───── Entries provided

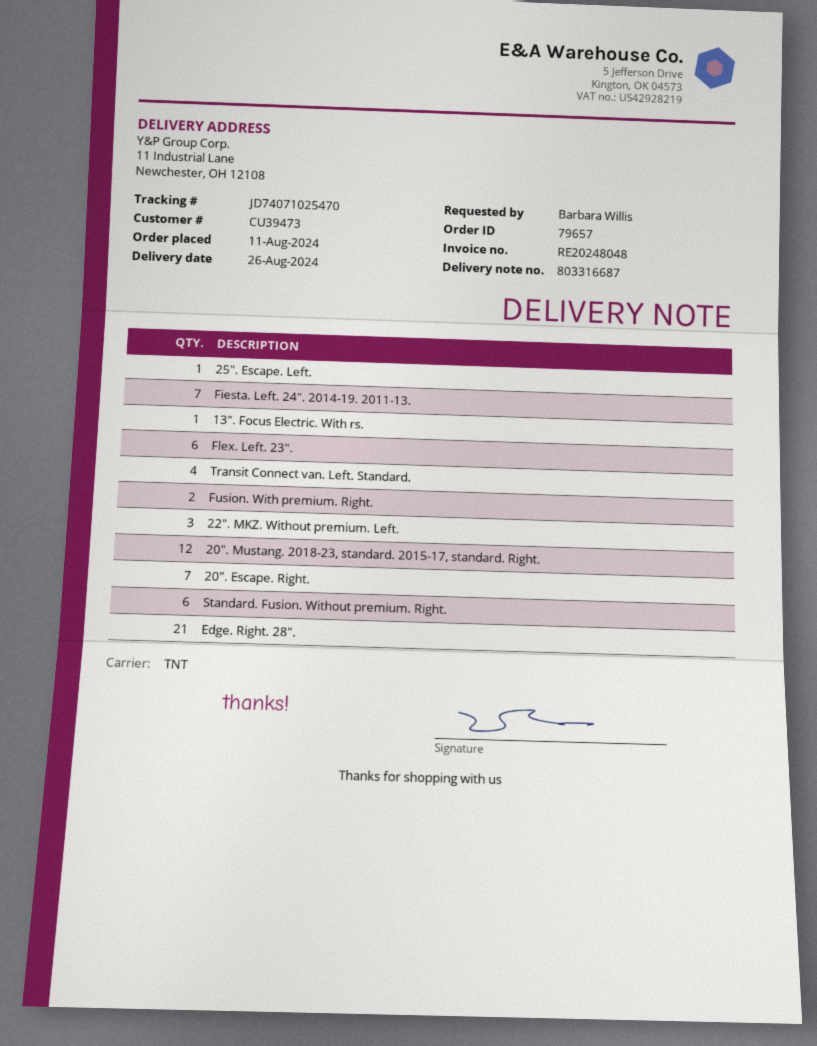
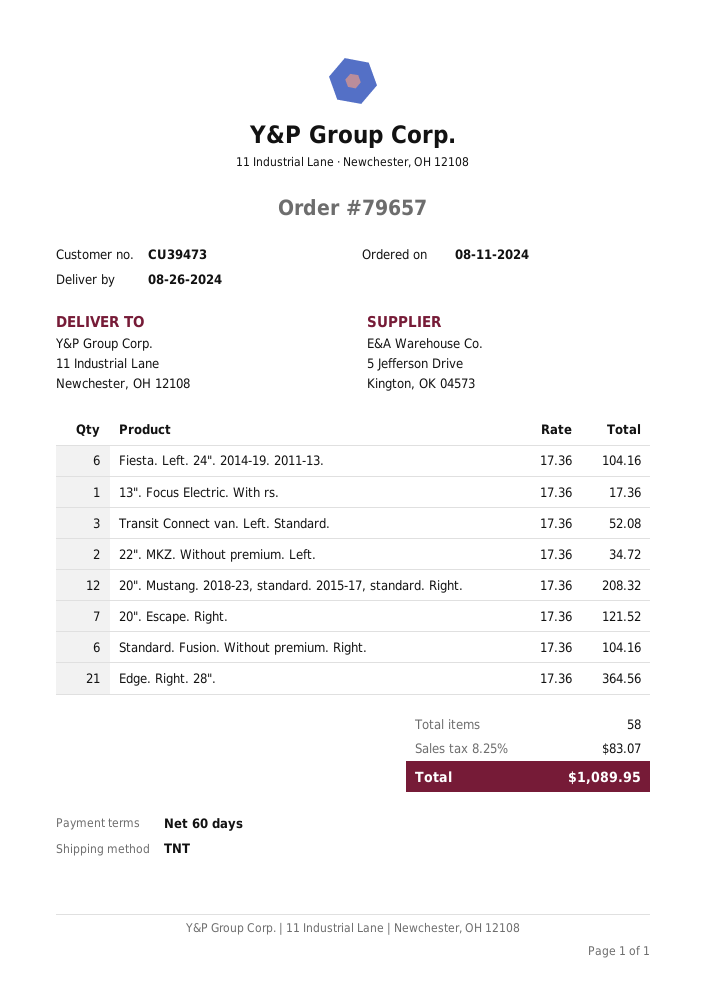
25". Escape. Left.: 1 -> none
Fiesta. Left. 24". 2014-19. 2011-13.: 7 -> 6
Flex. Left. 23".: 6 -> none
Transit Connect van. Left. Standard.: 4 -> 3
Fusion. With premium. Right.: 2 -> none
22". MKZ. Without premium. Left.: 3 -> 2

──────────
───── Entries provided

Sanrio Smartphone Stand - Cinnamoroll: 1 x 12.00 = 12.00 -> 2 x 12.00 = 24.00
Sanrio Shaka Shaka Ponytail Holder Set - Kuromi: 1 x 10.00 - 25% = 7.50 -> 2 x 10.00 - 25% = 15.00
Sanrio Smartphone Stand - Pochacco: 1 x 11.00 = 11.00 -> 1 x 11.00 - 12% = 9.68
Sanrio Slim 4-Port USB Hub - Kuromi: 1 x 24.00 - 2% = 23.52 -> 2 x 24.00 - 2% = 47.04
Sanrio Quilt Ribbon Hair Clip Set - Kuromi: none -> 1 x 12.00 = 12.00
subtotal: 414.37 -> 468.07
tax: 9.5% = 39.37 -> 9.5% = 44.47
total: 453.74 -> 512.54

──────────

Repeat word for word the lines above that run from the line containing "subtotal: 414.37 -> 468.07" through the line containing "total: 453.74 -> 512.54", both ends included, and nothing else.

subtotal: 414.37 -> 468.07
tax: 9.5% = 39.37 -> 9.5% = 44.47
total: 453.74 -> 512.54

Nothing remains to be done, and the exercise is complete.